Please give the count of lines below that include "This" and leave out everything else.

─── MATERIAL SUPPLIED

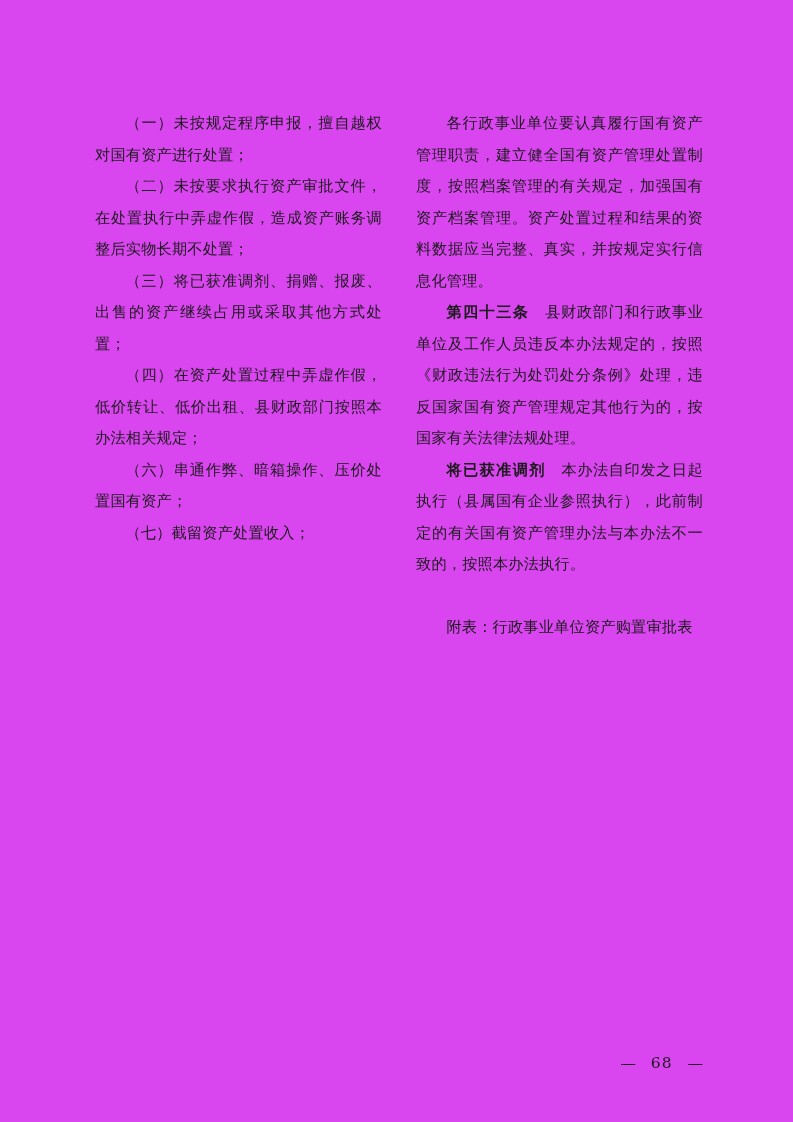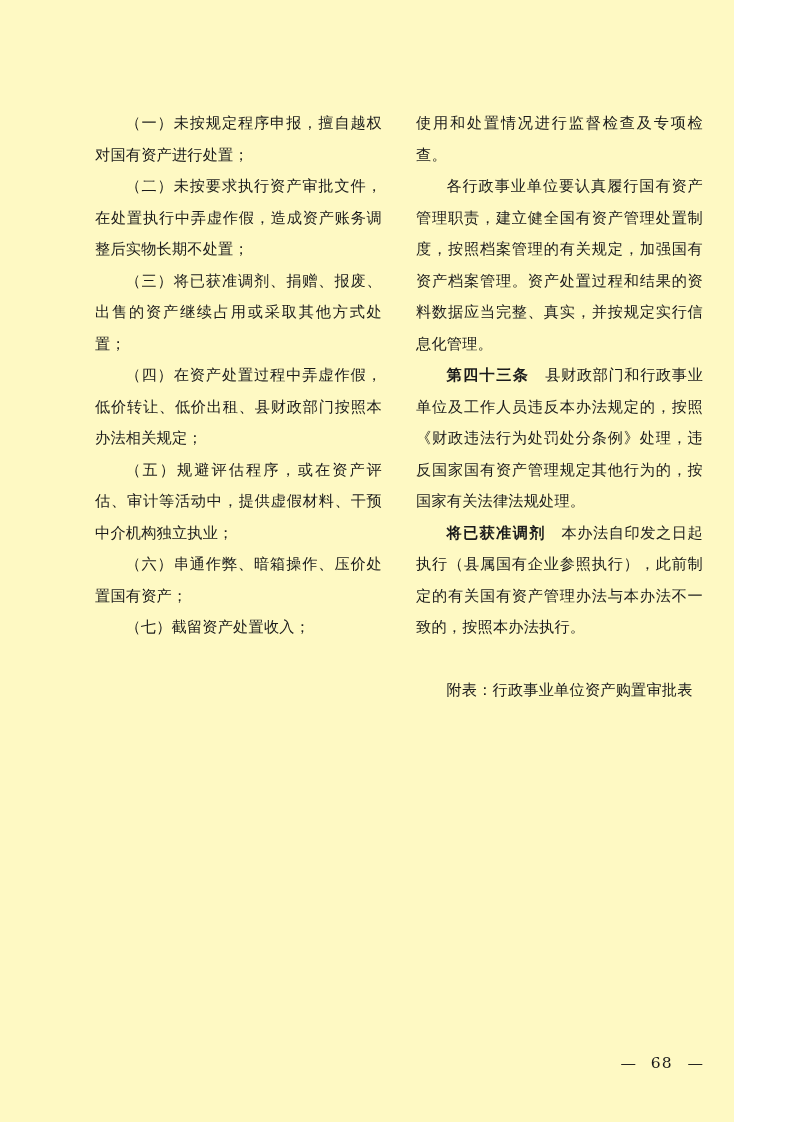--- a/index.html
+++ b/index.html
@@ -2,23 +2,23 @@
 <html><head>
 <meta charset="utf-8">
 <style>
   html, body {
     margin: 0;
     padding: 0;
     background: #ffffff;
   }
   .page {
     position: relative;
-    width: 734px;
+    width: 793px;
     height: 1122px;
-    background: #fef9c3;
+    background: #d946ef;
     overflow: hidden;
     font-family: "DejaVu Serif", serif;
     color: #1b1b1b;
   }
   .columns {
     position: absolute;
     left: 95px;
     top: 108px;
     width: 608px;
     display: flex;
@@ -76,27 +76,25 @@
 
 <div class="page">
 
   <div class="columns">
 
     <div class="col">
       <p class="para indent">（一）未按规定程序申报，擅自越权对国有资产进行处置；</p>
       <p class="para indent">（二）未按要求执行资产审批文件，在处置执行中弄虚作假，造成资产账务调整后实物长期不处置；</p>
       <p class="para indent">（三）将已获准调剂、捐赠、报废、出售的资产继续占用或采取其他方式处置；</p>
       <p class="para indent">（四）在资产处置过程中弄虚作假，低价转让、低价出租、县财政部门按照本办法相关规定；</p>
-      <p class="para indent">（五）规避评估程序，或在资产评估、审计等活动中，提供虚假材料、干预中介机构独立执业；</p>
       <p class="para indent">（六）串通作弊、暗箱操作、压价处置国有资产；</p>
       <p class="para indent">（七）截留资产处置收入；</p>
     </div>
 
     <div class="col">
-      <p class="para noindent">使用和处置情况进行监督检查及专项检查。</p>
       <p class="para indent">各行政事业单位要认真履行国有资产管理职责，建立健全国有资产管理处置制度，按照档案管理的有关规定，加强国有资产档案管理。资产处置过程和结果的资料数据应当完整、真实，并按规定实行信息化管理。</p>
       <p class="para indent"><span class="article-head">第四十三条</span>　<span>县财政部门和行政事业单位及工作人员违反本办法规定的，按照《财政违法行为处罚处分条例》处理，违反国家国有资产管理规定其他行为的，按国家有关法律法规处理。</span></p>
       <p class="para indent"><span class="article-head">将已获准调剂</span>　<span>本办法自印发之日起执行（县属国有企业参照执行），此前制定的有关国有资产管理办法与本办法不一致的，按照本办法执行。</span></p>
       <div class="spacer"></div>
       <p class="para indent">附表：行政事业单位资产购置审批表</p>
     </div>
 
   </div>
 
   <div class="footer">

──────
─── MATERIAL SUPPLIED

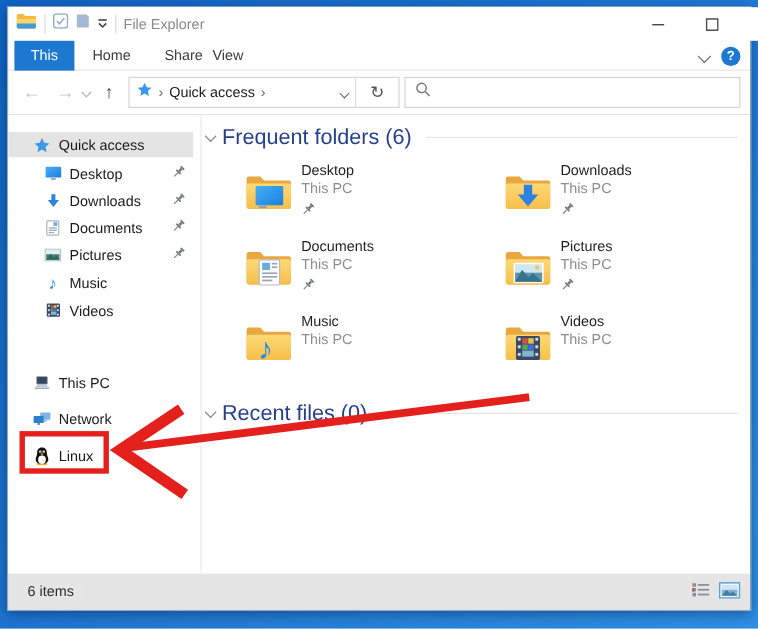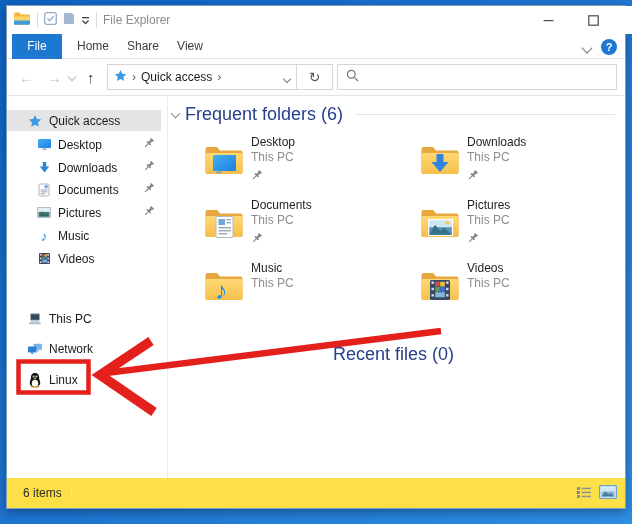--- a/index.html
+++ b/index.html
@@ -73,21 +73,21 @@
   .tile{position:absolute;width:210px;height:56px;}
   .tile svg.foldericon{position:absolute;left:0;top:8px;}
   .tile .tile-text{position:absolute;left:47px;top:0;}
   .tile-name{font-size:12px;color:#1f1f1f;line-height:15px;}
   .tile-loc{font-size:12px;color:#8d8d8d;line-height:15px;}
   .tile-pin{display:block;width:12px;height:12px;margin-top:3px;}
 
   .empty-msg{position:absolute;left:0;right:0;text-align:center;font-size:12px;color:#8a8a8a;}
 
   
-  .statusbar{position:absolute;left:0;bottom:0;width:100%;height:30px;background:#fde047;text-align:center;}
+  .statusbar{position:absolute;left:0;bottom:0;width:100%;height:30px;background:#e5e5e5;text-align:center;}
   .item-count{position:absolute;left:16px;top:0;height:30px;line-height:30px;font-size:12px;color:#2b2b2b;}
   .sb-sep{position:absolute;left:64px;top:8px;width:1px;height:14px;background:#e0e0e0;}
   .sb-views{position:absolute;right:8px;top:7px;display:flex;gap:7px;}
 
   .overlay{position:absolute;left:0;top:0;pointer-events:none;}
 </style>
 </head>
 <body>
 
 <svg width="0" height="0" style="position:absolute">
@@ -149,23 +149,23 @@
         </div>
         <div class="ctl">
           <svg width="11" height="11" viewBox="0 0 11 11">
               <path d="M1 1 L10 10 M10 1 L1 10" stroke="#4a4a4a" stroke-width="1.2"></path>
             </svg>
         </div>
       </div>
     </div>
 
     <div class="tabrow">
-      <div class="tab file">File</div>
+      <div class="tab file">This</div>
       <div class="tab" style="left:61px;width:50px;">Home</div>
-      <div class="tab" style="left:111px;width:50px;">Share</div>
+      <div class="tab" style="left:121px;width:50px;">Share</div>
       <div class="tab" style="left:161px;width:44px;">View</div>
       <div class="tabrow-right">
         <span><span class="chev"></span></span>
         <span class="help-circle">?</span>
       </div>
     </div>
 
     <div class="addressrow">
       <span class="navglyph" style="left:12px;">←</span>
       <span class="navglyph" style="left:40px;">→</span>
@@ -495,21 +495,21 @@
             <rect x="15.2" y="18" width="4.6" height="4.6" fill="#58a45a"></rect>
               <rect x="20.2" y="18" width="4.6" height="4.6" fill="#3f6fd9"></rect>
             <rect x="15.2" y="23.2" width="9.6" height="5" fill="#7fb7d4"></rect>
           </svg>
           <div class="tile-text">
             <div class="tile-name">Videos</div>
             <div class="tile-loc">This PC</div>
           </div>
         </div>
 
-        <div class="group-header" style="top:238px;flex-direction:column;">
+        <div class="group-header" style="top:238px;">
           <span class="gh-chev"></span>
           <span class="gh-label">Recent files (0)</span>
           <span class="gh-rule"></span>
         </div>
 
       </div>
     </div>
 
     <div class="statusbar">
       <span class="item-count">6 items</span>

──────

SOLUTION:
2